In a case of first impression, the Tax Court held that the U.S.–Canada Tax Treaty (Treaty) did not exempt a Canadian citizen from U.S. income tax on the unemployment compensation she received from the State of Ohio. Pei Fang Guo v. Commissioner, 149 T.C. No. 14. The taxpayer came to the U.S. in 2010 as a post-doctoral fellow at the University of Cincinnati. She worked at UC from 2010 through 2011 on a nonimmigrant professional visa. When her employment contract ended in November 2011, she returned to Canada after she was unable to find other work in the U.S., where she stayed through 2012. When her UC employment contract ended, the taxpayer applied to the State of Ohio for unemployment compensation, which she received in 2012. When the taxpayer filed her 2012 U.S. tax return, she took the position that her unemployment compensation was exemption from income tax under Article XV of the Treaty. Instead, she reported the unemployment compensation on her Canadian tax return. The IRS disagreed, and the taxpayer filed a petition in Tax Court.

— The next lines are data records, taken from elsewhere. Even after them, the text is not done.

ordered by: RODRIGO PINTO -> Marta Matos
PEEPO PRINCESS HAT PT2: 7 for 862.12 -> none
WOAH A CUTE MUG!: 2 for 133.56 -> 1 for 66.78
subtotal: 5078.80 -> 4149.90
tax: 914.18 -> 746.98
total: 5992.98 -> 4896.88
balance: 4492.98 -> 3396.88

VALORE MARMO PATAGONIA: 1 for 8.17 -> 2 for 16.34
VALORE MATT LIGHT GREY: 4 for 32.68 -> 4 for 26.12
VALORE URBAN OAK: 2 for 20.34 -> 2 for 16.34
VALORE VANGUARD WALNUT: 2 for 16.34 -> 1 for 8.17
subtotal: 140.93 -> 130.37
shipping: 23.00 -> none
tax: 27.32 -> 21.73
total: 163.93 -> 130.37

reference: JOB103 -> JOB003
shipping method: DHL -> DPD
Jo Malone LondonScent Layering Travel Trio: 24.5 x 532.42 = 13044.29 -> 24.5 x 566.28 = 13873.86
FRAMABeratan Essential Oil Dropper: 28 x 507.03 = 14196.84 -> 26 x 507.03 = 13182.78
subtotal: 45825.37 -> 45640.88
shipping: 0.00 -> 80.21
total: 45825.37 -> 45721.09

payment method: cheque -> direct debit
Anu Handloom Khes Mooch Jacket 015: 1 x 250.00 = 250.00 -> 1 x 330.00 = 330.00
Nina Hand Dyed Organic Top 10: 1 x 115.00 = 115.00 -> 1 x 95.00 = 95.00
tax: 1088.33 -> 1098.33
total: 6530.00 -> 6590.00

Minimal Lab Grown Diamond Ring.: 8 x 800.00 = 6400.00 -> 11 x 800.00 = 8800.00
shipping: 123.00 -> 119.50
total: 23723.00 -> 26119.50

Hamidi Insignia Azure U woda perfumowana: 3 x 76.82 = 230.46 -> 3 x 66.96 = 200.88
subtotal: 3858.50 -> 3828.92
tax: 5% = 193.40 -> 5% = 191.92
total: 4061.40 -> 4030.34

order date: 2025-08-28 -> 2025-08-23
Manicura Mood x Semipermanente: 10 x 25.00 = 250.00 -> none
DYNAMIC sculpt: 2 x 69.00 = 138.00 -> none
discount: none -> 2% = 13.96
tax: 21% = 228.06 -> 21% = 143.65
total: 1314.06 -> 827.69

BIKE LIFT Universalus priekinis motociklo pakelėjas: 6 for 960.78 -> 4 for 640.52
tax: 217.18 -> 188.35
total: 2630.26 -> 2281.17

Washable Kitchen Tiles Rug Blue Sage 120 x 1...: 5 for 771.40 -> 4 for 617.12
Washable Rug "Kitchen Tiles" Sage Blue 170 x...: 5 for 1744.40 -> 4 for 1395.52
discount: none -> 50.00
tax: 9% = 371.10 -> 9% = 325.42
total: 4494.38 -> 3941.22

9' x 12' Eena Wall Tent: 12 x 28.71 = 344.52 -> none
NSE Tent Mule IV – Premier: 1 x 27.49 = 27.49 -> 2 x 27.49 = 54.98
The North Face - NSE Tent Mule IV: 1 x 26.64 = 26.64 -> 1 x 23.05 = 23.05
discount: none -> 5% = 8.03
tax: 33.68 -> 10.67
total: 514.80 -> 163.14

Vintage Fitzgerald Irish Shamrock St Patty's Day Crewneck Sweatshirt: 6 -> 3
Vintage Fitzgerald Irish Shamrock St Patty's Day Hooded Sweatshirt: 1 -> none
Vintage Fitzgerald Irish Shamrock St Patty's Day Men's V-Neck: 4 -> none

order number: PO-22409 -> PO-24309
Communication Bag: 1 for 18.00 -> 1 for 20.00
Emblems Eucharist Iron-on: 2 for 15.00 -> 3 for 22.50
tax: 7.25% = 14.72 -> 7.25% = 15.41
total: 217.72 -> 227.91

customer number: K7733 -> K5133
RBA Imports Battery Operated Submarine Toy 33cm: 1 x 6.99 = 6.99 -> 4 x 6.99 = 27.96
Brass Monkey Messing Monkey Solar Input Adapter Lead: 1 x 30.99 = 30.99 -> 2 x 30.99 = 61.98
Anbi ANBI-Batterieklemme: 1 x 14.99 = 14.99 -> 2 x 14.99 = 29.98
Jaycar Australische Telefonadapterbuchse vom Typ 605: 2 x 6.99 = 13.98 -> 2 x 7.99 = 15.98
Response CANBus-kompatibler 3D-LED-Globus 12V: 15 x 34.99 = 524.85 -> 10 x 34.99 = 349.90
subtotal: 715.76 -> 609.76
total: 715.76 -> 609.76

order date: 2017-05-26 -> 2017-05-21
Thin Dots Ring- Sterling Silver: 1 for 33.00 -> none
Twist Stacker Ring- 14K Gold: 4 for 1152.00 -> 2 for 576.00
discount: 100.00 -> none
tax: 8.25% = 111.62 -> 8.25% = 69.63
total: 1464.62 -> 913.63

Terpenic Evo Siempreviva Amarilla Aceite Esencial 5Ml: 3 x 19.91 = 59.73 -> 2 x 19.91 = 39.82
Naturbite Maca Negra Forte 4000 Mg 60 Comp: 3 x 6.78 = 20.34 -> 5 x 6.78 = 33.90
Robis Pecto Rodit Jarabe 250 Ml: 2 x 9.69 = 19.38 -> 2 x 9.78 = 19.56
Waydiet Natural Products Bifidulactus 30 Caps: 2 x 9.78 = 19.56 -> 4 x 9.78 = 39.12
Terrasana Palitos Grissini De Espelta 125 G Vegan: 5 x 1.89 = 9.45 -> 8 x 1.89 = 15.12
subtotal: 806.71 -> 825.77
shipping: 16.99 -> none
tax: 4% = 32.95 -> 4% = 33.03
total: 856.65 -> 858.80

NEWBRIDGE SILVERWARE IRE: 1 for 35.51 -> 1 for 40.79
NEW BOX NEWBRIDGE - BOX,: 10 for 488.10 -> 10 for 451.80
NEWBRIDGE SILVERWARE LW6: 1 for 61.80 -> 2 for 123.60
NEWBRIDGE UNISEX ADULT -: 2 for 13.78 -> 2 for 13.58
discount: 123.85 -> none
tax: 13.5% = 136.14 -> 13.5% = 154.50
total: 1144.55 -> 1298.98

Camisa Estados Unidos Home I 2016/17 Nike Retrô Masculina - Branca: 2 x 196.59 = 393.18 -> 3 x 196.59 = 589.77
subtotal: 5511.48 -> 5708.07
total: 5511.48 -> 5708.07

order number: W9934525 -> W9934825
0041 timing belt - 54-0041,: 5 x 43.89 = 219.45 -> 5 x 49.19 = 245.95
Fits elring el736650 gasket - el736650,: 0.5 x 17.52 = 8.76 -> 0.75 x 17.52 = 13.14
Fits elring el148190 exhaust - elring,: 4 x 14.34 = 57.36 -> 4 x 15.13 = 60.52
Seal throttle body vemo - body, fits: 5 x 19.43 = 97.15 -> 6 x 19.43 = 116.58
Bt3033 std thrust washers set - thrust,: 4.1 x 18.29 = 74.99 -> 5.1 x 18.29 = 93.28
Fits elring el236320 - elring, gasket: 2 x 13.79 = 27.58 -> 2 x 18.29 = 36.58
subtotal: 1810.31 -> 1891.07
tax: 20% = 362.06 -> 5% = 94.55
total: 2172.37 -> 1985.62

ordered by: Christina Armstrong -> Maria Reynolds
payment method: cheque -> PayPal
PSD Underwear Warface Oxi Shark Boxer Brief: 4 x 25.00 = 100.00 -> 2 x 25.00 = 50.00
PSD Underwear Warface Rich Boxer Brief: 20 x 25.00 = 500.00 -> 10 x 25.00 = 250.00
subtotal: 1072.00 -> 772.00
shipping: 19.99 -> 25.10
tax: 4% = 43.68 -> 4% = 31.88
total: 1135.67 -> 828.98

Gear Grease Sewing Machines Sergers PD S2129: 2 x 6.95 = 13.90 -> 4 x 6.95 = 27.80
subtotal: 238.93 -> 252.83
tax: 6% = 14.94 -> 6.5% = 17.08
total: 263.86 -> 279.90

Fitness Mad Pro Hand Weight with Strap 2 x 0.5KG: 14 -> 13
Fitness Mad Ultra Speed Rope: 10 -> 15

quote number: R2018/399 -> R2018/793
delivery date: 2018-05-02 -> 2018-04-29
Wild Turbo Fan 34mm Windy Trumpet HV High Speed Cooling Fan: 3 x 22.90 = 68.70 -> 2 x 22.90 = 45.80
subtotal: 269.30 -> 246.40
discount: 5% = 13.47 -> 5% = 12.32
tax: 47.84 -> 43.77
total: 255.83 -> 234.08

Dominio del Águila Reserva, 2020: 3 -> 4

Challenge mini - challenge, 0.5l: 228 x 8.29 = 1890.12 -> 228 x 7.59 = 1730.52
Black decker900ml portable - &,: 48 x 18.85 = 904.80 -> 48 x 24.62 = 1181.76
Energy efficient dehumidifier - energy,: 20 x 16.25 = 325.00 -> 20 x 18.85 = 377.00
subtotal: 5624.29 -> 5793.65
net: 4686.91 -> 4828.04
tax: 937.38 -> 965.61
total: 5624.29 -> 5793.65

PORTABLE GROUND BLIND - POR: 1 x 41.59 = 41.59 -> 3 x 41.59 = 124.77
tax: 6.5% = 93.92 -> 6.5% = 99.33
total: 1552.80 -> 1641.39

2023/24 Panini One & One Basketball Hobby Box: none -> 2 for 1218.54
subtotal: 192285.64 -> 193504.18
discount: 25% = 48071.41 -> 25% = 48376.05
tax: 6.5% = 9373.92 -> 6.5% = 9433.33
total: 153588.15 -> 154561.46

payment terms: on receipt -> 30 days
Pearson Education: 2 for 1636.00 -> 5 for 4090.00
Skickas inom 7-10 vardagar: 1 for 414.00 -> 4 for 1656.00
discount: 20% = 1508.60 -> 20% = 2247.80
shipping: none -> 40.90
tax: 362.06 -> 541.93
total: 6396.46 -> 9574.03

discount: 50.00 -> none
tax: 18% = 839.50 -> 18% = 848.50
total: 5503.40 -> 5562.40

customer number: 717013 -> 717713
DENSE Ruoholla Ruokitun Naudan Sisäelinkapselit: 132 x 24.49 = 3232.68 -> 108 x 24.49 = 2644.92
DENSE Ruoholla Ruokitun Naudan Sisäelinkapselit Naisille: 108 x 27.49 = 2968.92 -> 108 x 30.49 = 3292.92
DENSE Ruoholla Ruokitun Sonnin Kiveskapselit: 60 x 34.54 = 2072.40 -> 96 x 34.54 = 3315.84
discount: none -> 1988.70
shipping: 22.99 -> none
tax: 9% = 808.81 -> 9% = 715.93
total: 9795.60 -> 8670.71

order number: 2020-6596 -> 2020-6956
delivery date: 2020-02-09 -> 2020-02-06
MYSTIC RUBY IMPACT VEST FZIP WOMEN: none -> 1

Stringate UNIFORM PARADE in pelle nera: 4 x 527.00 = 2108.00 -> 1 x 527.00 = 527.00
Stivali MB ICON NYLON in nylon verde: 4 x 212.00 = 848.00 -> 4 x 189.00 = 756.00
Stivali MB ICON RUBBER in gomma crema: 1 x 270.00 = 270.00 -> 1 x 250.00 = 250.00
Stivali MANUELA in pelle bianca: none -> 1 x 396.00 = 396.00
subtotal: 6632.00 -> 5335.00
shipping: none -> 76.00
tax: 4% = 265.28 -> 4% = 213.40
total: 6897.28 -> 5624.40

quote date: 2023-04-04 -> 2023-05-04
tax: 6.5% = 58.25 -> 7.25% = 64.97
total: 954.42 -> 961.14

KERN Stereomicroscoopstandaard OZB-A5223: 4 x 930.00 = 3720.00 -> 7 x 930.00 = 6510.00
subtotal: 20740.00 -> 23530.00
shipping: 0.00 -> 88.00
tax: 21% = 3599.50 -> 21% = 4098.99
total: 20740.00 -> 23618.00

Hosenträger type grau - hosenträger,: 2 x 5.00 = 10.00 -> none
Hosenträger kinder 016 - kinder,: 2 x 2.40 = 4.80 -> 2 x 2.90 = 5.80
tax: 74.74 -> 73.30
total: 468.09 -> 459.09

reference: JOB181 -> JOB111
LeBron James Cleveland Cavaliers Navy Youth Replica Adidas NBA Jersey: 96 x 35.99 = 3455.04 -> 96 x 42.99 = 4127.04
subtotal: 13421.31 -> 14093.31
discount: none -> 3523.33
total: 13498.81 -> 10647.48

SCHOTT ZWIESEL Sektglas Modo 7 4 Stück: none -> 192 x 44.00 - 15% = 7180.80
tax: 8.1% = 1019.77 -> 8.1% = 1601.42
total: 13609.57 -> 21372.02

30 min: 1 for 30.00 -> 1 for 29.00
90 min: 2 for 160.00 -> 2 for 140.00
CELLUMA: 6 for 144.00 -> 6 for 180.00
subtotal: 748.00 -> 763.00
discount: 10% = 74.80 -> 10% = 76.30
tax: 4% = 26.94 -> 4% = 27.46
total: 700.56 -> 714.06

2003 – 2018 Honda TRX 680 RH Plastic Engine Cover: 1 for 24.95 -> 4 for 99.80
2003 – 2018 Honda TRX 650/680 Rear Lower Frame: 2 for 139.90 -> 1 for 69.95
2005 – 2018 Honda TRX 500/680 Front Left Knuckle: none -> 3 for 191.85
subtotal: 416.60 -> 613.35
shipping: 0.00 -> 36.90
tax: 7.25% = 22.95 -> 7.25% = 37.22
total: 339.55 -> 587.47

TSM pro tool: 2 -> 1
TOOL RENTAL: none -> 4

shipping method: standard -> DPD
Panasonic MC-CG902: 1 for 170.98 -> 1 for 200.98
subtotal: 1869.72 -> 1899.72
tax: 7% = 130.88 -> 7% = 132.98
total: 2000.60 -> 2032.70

Tax Court SealThe Tax Court said that the taxpayer was a nonresident alien in 2012, which means she was neither a U.S. citizen nor resident. Generally, nonresident aliens must pay U.S. tax on their U.S.–source income. Everyone agreed that the taxpayer’s unemployment compensation was U.S.–source income. As a result, the only question left for the Tax Court to decide was whether the taxpayer’s unemployment compensation was exempt from U.S. income tax under the Treaty. But the Treaty does not mention unemployment compensation, except to say it does not count as social security.

The taxpayer focused her argument on the term “remunerations” in Article XV of the Treaty. Article XV governs the treatment of “salaries, wages, and other similar remunerations derived . . . in respect of an employment.” But the Treaty does not define “remunerations” either, so the Tax Court turned to the Code. “Remuneration” appears twice in the Code. Section 3401(a) says that “the term ‘wages’ means all remunerations . . . for services performed by an employee for his employer,” and section 3121(b) says that the “term ‘wages’ means all remuneration for employment.”

The Tax Court held that, just as unemployment compensation is not the same thing as “wages,” unemployment compensation does not constitute “similar remuneration derived. . . in respect to employment” under Article XV. The taxpayer wasn’t employed by UC when she received her unemployment compensation. And she did not receive it from her former employer.  She received it from the State of Ohio. As a result, the Tax Court concluded she was required to pay U.S. taxes on her unemployment compensation.